Since the Mandelstam variables are the scalar product of 4-momenta, which are invariants, they are invariants as well. The sum of these invariant variables must also be invariant as well. Find the sum of the 3 Mandelstam variables when the two particles have equal mass in the center of mass frame gives:

$s+t+u=(4(m^2+ p \ ^{*2}))+(-2 p \ ^{*2}(1-cos\ \theta))+(-2 p \ ^{*2}(1+cos\ \theta))$

$s+t+u \equiv 4m^2$

Since

$s \equiv 4(m^2+\vec p \ ^{*2})$

This implies

$s \ge 4m^2$

In turn, this implies

$t \le 0 \qquad u \le 0$

At the condition both t and u are equal to zero, we find

$t = 0 \qquad u = 0$

$-2 p \ ^{*2}(1-cos\ \theta) = 0 \qquad -2 p \ ^{*2}(1+cos\ \theta) = 0$

$(-2 p \ ^{*2}+2 p \ ^{*2}cos\ \theta) = 0 \qquad (-2 p \ ^{*2}-2 p \ ^{*2}cos\ \theta) = 0$

$2 p \ ^{*2}cos\ \theta = 2 p \ ^{*2} \qquad -2 p \ ^{*2}cos\ \theta = 2 p \ ^{*2}$

$\cos\ \theta = 1 \qquad \cos\ \theta = -1$

$\Rightarrow \theta_{t=0} = \arccos \ 1=0^{\circ} \qquad \theta_{u=0} = \arccos \ -1=180^{\circ}$

Holding u constant at zero we can find the maximum of t

$s+t \equiv 4m^2$

$\Rightarrow t=4m^2-s$

$t=4m^2-4m^2+ 4p \ ^{*2})$

$t=4p \ ^{*2}$

$-2 p \ ^{*2}(1-cos\ \theta)=4p \ ^{*2}$

$(1-cos\ \theta)=-2$

$-cos\ \theta=-3$

$\theta_{max} \equiv \arccos 3$

The domain of the arccos function is from −1 to +1 inclusive and the range is from 0 to π radians inclusive (or from 0° to 180°). This implies for arccos 3, the range will include imaginary numbers.

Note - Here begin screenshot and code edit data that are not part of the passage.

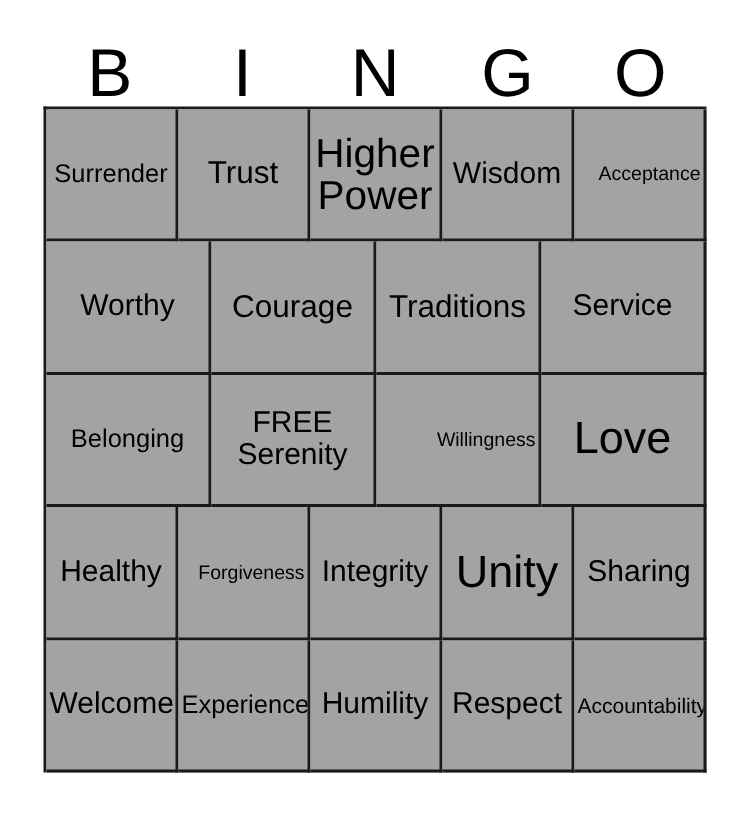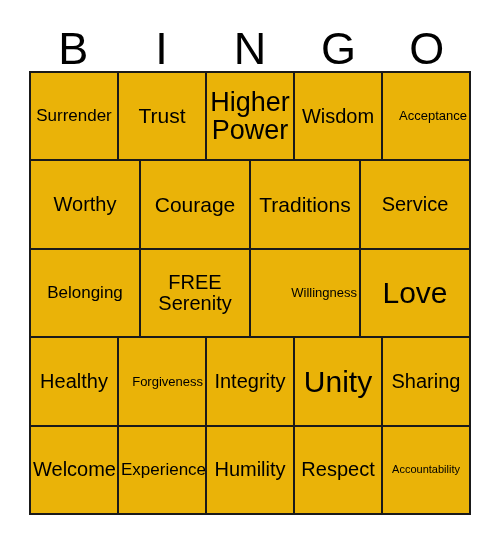"Surrender" .cell { background: #eab308 -> #a3a3a3 }
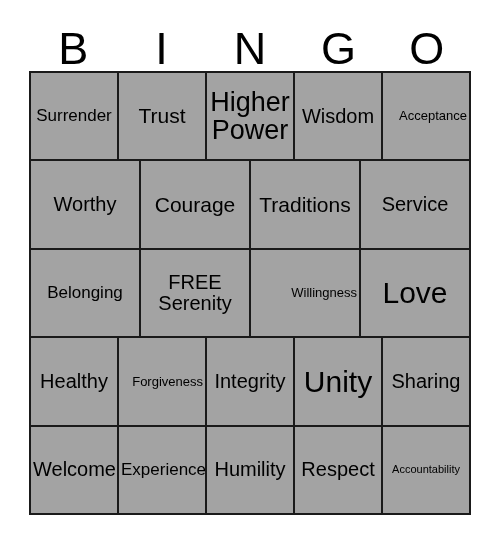"Accountability" .sz-tiny { font-size: 11px -> 14px }
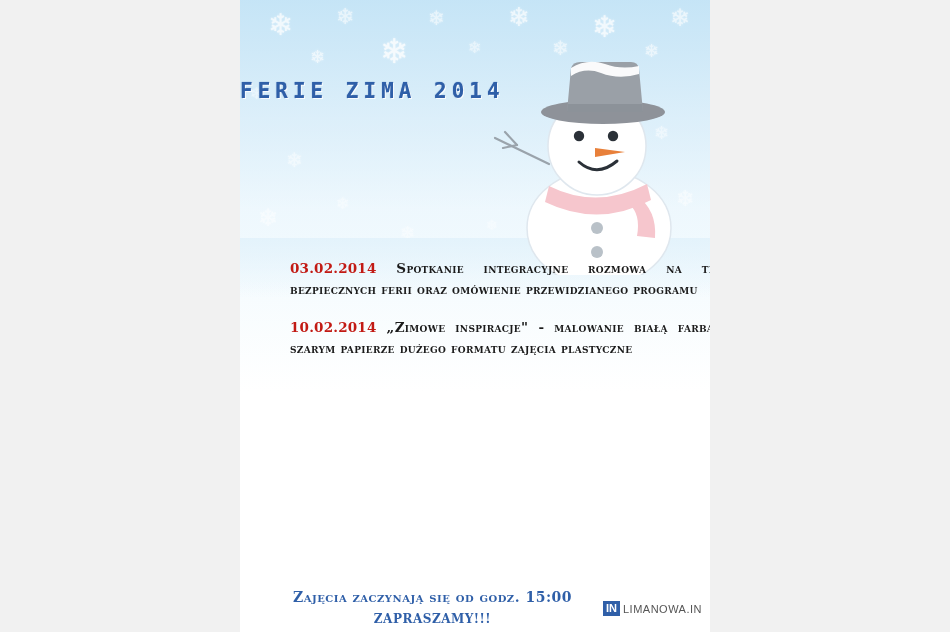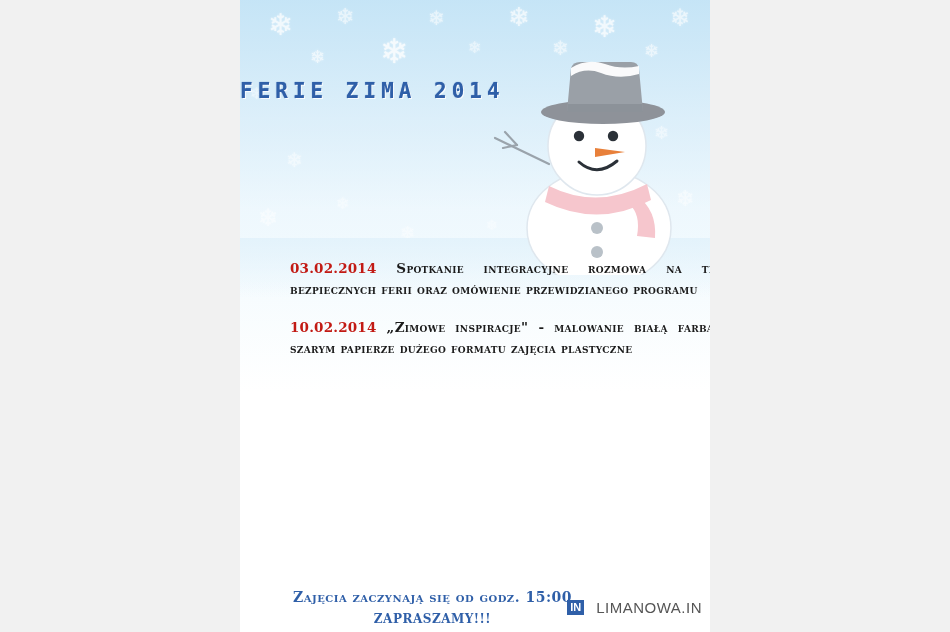"IN" #watermark { gap: 12px -> 3px }
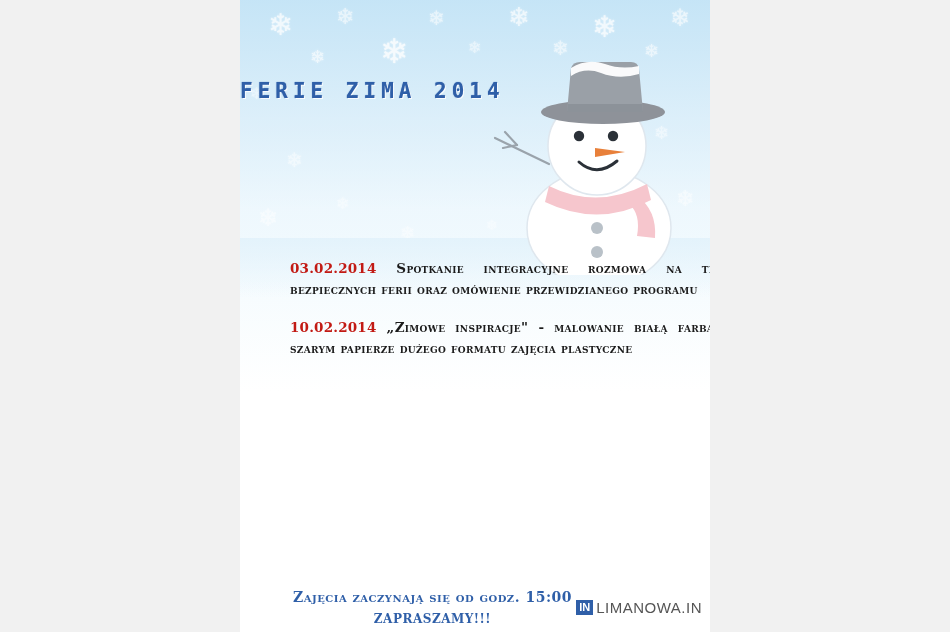"LIMANOWA.IN" #watermark-text { font-size: 15px -> 11px }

Knowing that the range of the cosine function is -1 to +1 inclusive and the domain to be any angle

$z = \arccos{3}$

$\cos{z} = \cos{\arccos{3}}$

$\cos{z} = 3$

From Euler's formula

$\cos{x} = \frac{e^{i z} + e^{-i z}}{2}$

$\frac{e^{i z} + e^{-i z}}{2} = 3$

$e^{i z} + e^{-i z} = 6$

Multiply with $e^{i z}$

$e^{2i z} + 1 = 6e^{i z}$

Letting $y = e^{i z}$

We get an quadratic equation:

$y^2 - 6y + 1 = 0$

$y = (6 ± √32)/2$

$y_1 = 5.828427 = e^{i z}$

$y_2 = 0.171573 = e^{i z}$

Apply the natural log on both sides gives the solution for arccos 3:

$z_1 = \frac{ln(5.828427) }{ i}=-1.76275i$

$z_2 = \frac{ln(0.171573) }{ i}=1.76275i$